**WORK TO BE COMPLETED:**
In the material below, find the line with "[469,313,514,331] today ->" and the line with "(423, 603) none", then output both and every line between them exactly, omitting pictures.

(Beginning of INPUT FOR THIS TASK)

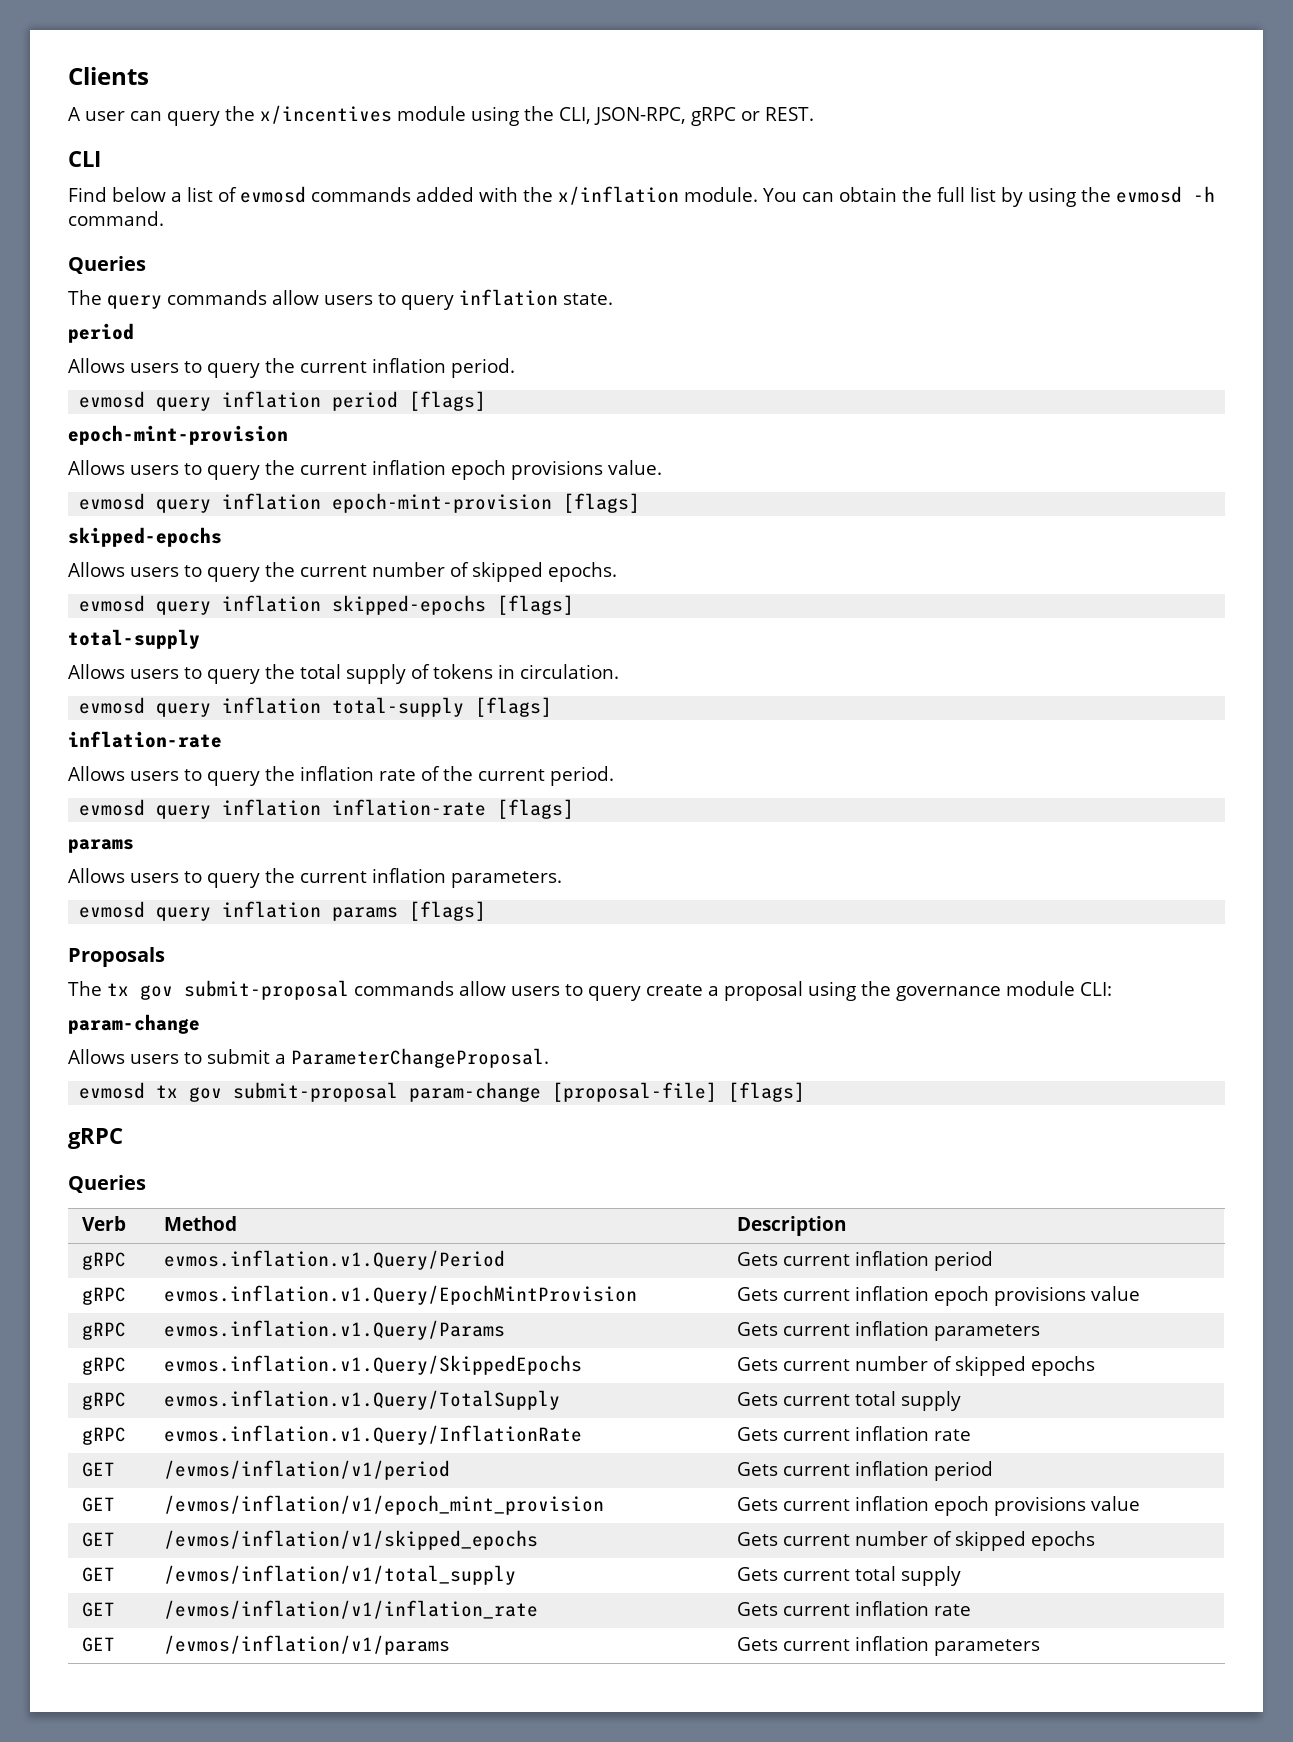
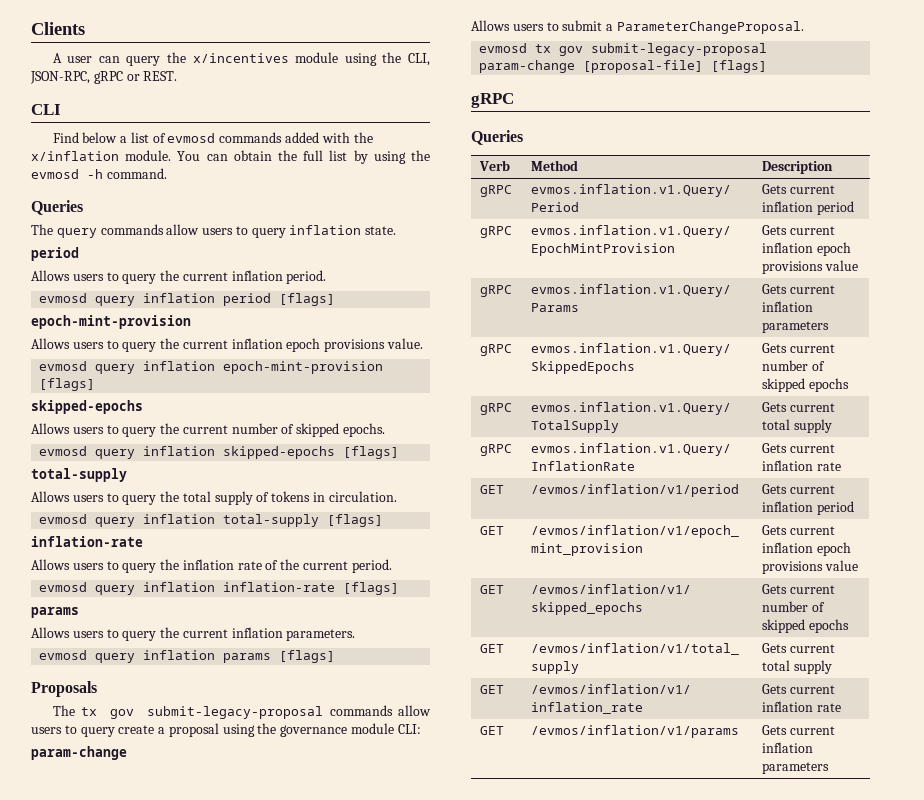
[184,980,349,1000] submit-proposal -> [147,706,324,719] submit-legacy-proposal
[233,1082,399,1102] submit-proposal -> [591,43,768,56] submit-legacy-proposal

(End of INPUT FOR THIS TASK)
(Beginning of INPUT FOR THIS TASK)

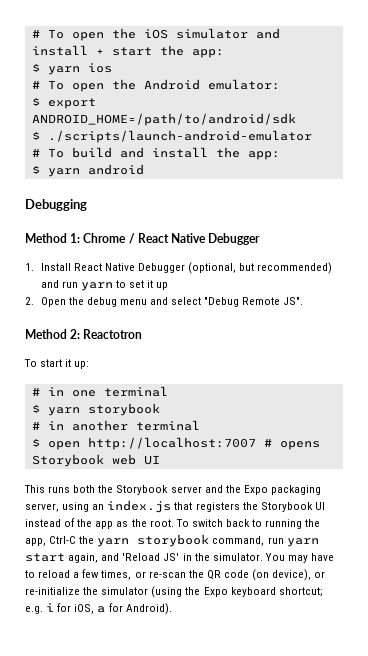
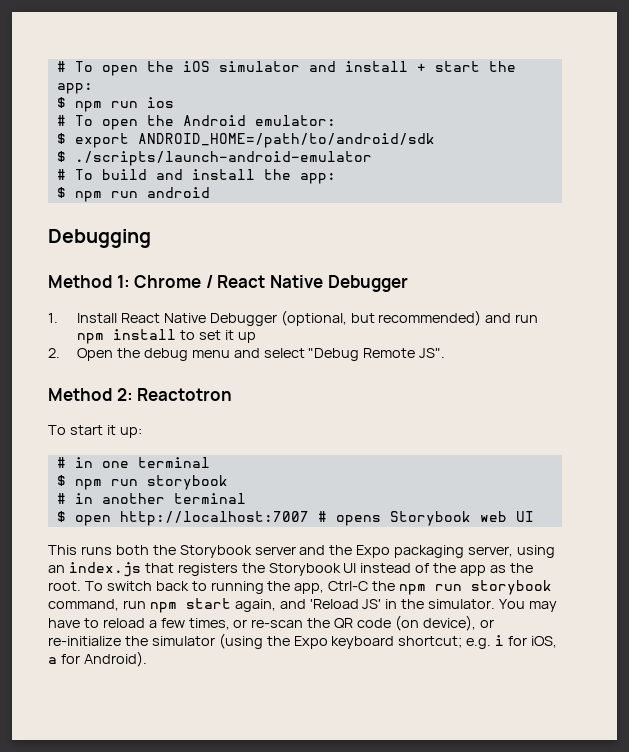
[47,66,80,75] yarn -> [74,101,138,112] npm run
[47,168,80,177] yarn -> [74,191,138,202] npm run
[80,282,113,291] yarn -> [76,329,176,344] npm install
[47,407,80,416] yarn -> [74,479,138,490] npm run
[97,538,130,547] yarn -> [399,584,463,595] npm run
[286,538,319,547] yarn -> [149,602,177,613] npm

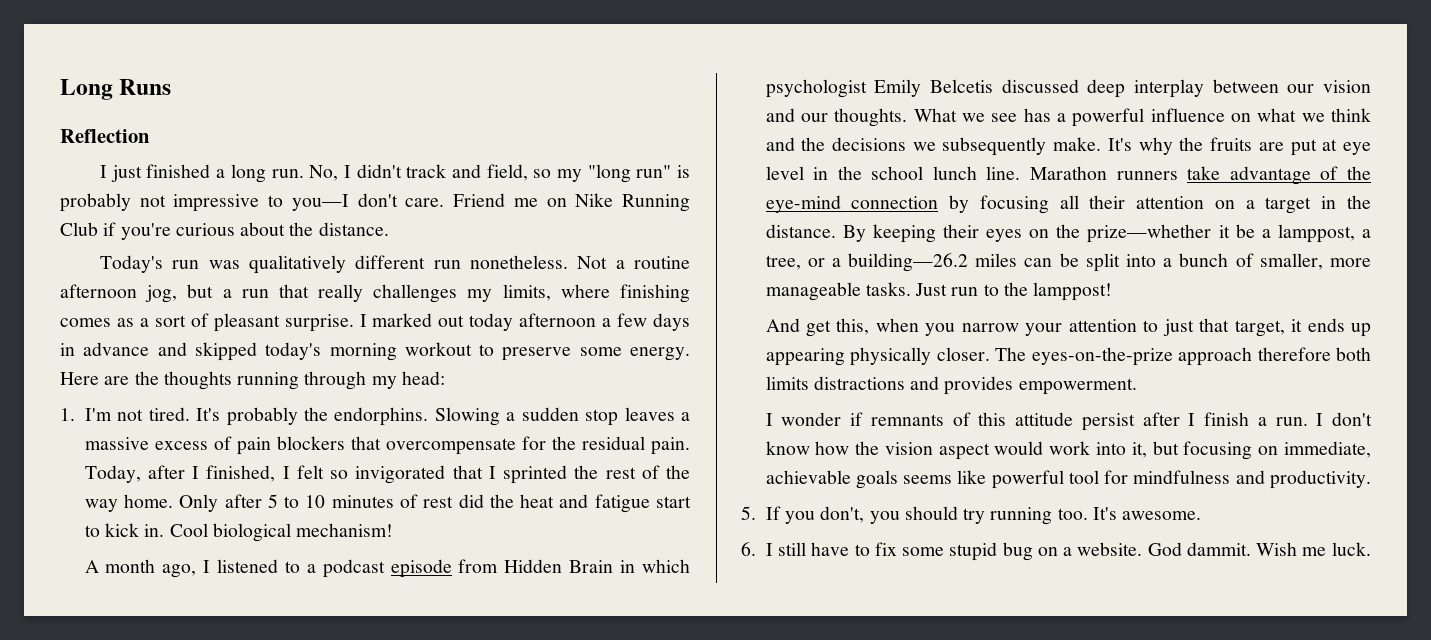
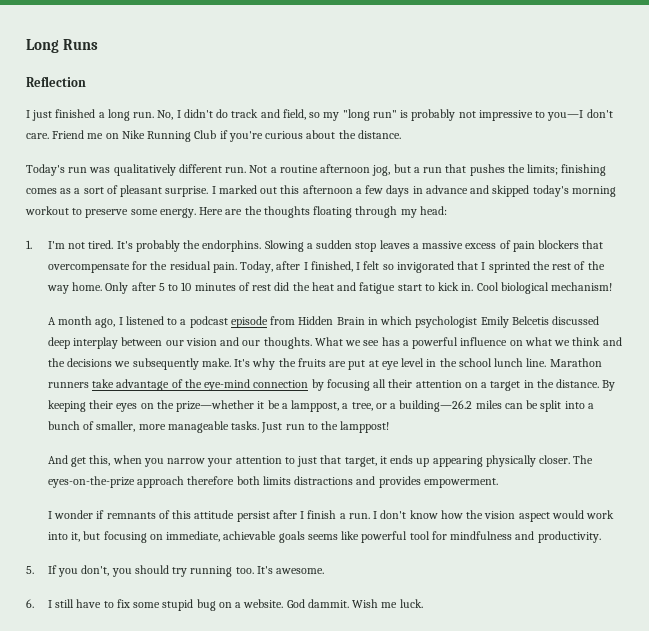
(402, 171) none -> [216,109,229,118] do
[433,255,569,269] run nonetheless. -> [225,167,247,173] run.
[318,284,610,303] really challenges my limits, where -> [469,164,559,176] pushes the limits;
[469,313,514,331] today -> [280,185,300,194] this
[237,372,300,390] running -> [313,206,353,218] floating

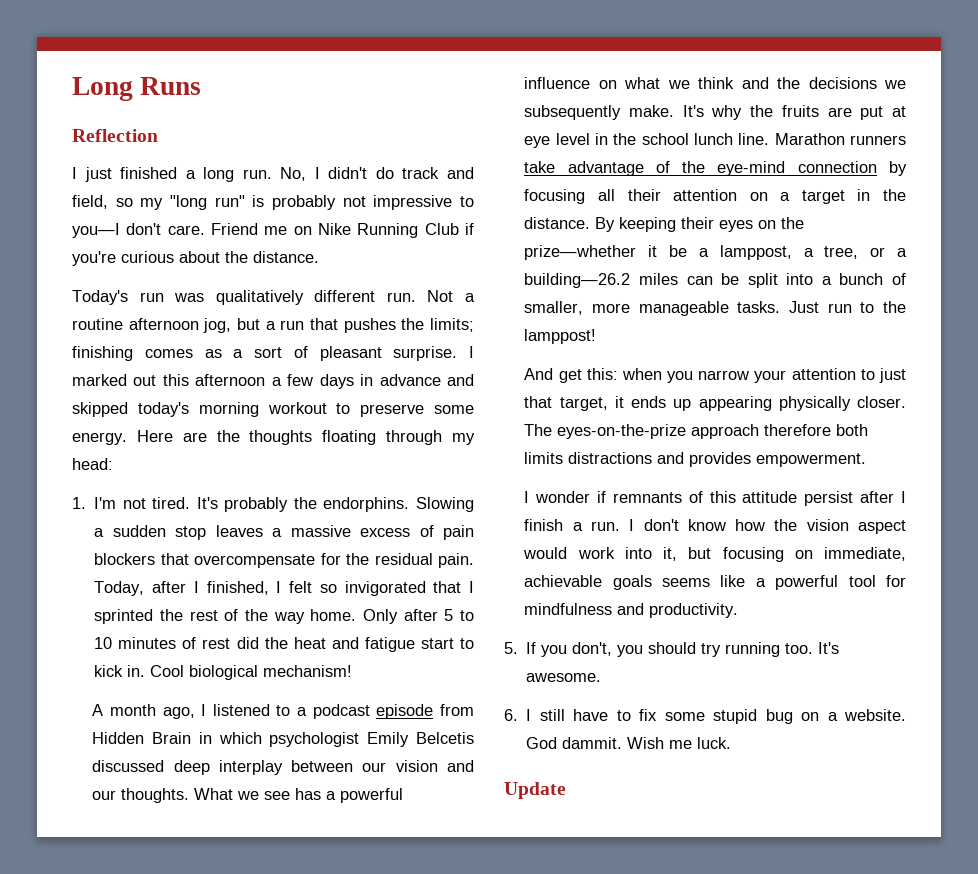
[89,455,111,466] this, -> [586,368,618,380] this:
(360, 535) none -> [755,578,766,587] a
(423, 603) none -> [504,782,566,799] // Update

(End of INPUT FOR THIS TASK)

**WRITTEN RESPONSE:**
[469,313,514,331] today -> [280,185,300,194] this
[237,372,300,390] running -> [313,206,353,218] floating

[89,455,111,466] this, -> [586,368,618,380] this:
(360, 535) none -> [755,578,766,587] a
(423, 603) none -> [504,782,566,799] // Update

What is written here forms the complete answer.